TRY IT: Every line below between the one holding "- (List of Updated" and the one holding "do not give", inclusive, should be copied exactly, and no other line.

------ EXTRACTED INFORMATION ------

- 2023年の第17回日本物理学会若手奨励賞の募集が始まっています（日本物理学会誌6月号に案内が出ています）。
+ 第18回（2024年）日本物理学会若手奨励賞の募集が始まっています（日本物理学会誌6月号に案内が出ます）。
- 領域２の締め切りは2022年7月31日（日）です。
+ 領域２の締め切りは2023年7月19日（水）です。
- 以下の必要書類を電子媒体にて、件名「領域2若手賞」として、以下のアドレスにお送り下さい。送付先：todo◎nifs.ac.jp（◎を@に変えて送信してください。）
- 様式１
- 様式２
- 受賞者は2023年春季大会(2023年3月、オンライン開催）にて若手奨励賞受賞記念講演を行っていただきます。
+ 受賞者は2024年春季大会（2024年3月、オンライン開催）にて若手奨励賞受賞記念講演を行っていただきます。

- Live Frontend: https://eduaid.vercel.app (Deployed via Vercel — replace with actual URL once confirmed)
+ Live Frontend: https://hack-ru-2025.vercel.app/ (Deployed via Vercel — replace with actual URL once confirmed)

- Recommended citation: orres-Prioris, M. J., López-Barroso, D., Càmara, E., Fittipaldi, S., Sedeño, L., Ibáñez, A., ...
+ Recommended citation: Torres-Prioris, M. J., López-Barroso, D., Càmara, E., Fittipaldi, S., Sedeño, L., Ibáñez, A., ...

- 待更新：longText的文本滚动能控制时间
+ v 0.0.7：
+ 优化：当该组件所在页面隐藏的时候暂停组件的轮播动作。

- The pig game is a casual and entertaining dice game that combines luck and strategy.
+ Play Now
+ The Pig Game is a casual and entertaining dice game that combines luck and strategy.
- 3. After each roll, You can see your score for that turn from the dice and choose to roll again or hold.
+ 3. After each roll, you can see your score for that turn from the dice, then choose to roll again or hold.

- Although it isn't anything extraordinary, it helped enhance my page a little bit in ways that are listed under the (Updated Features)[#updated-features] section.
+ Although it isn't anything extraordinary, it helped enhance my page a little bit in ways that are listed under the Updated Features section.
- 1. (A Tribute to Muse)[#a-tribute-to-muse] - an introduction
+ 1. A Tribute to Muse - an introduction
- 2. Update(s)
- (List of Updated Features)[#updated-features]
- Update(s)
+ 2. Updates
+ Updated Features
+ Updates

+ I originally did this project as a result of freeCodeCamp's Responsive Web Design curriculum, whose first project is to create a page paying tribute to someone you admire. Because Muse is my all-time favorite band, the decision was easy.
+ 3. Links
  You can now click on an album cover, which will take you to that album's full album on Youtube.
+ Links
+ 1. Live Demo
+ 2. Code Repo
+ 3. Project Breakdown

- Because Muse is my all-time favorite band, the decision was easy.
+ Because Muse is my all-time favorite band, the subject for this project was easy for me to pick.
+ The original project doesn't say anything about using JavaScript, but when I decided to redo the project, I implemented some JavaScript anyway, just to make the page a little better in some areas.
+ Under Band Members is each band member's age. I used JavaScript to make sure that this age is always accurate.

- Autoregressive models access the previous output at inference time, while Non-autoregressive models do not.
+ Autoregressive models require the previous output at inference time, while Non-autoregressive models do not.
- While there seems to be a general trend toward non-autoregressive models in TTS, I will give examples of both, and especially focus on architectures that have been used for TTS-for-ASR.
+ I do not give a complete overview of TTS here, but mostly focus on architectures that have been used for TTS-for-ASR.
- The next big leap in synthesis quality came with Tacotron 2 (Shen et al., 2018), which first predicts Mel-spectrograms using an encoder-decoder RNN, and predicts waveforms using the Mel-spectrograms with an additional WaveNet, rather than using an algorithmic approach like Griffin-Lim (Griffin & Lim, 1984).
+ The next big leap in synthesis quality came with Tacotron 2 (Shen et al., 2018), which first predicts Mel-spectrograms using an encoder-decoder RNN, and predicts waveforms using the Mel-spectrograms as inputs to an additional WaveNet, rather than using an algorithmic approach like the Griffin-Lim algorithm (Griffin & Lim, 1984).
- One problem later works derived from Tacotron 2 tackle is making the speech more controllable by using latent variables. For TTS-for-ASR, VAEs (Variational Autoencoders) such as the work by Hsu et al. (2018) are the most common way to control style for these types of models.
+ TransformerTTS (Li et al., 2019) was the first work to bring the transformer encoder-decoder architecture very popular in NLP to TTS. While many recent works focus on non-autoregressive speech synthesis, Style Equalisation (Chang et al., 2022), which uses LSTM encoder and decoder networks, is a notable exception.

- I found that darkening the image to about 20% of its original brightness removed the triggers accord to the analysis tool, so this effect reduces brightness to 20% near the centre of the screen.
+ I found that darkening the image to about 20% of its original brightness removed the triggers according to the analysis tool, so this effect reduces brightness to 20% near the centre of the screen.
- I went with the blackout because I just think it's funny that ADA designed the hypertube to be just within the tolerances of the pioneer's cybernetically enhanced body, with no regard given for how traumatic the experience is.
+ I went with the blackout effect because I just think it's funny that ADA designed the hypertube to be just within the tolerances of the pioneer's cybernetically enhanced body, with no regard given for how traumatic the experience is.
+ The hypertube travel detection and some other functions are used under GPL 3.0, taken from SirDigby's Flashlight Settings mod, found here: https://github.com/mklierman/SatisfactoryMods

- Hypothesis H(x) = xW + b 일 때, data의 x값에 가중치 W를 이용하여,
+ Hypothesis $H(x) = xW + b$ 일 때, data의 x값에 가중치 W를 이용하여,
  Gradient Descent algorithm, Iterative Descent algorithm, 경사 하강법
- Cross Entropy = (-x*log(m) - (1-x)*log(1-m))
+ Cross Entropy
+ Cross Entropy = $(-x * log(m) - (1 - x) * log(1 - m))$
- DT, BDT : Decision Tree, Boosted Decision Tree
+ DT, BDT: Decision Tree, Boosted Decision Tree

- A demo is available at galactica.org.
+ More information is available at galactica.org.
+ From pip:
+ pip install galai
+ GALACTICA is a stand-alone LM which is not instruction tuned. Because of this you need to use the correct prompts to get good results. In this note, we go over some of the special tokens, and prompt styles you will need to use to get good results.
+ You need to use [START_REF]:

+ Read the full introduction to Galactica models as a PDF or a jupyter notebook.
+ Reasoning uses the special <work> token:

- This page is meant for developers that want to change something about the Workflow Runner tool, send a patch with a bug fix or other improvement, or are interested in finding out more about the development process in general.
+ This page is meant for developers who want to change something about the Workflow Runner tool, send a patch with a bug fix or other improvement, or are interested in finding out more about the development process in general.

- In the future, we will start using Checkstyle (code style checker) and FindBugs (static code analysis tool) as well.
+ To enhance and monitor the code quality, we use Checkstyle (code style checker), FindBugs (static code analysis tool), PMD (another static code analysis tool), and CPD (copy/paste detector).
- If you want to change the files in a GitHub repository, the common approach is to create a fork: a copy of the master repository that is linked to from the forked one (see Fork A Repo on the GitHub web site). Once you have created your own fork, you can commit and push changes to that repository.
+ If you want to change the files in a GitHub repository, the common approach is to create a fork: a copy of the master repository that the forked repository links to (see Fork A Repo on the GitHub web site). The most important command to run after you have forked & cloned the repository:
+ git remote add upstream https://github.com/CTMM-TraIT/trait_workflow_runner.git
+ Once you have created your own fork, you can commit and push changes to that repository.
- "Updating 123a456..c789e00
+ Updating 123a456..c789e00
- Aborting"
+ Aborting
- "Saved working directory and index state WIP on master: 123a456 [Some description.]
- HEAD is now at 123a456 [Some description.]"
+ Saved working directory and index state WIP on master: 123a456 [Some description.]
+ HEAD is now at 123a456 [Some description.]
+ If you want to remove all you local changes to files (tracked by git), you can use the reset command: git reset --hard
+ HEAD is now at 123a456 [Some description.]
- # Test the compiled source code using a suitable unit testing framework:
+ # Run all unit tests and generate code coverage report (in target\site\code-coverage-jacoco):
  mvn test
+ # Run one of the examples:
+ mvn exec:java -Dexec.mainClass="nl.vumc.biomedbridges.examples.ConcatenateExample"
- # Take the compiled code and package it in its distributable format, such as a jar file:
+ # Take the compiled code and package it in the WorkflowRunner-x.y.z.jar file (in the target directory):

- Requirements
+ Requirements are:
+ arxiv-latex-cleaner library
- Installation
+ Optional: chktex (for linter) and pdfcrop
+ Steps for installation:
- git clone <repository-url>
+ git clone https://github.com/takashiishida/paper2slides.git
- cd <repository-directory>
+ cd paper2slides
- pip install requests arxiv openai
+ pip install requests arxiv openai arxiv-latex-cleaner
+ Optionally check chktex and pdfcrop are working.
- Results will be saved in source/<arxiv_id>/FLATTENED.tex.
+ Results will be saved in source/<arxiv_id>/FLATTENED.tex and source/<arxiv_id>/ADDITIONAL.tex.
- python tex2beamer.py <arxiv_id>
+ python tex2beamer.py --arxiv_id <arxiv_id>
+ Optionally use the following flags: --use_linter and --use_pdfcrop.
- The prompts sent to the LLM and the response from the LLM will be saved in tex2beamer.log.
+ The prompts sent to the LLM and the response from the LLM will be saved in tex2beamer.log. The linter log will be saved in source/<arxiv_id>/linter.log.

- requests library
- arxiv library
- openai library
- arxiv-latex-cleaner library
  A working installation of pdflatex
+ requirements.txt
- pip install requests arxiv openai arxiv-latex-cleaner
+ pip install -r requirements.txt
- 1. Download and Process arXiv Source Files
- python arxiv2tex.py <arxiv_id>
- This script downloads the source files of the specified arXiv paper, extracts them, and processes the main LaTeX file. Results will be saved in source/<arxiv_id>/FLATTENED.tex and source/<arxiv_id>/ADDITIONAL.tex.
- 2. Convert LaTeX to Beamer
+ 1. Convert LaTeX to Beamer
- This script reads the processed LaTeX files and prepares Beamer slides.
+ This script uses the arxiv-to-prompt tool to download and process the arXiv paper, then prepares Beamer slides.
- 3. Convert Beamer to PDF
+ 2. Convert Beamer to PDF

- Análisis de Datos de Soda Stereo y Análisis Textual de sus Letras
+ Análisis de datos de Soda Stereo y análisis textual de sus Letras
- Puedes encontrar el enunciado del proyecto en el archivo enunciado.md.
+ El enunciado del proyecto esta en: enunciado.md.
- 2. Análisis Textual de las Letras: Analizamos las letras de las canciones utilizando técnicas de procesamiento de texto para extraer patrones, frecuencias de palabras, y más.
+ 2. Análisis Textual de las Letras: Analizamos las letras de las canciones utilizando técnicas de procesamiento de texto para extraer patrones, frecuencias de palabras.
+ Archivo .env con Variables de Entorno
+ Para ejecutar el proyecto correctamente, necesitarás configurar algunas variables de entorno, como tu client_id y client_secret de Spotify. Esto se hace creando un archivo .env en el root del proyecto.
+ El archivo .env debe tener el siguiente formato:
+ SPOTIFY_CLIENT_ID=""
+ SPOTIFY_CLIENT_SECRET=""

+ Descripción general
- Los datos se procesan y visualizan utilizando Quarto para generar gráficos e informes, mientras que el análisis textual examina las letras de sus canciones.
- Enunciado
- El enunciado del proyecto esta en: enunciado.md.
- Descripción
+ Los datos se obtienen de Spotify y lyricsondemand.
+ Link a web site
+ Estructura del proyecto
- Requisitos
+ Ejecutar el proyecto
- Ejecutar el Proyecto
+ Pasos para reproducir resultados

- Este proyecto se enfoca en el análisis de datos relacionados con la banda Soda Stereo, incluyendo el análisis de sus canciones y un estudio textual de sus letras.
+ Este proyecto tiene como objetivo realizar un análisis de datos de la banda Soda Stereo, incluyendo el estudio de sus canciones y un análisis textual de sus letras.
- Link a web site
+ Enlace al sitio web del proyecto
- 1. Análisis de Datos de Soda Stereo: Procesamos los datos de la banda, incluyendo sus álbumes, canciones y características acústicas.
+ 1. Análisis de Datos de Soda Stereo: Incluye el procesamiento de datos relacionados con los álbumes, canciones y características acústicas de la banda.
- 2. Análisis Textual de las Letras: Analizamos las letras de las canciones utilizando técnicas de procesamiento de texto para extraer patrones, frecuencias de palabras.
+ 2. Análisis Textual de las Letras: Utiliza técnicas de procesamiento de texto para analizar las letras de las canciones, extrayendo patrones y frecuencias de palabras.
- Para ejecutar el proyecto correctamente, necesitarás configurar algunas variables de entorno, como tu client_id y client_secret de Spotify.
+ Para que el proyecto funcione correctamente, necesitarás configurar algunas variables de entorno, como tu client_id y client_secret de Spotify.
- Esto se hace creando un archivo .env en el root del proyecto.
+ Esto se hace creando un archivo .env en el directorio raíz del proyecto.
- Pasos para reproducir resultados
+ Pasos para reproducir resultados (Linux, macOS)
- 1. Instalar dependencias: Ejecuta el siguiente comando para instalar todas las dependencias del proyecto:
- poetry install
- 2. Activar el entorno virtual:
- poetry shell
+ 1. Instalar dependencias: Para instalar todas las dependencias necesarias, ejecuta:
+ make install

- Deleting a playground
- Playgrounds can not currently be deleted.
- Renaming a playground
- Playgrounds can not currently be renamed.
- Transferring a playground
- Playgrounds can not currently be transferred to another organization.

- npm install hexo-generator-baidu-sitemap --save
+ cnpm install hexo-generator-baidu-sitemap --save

------

REPLY TO THE EXERCISE:
- (List of Updated Features)[#updated-features]
- Update(s)
+ 2. Updates
+ Updated Features
+ Updates

+ I originally did this project as a result of freeCodeCamp's Responsive Web Design curriculum, whose first project is to create a page paying tribute to someone you admire. Because Muse is my all-time favorite band, the decision was easy.
+ 3. Links
  You can now click on an album cover, which will take you to that album's full album on Youtube.
+ Links
+ 1. Live Demo
+ 2. Code Repo
+ 3. Project Breakdown

- Because Muse is my all-time favorite band, the decision was easy.
+ Because Muse is my all-time favorite band, the subject for this project was easy for me to pick.
+ The original project doesn't say anything about using JavaScript, but when I decided to redo the project, I implemented some JavaScript anyway, just to make the page a little better in some areas.
+ Under Band Members is each band member's age. I used JavaScript to make sure that this age is always accurate.

- Autoregressive models access the previous output at inference time, while Non-autoregressive models do not.
+ Autoregressive models require the previous output at inference time, while Non-autoregressive models do not.
- While there seems to be a general trend toward non-autoregressive models in TTS, I will give examples of both, and especially focus on architectures that have been used for TTS-for-ASR.
+ I do not give a complete overview of TTS here, but mostly focus on architectures that have been used for TTS-for-ASR.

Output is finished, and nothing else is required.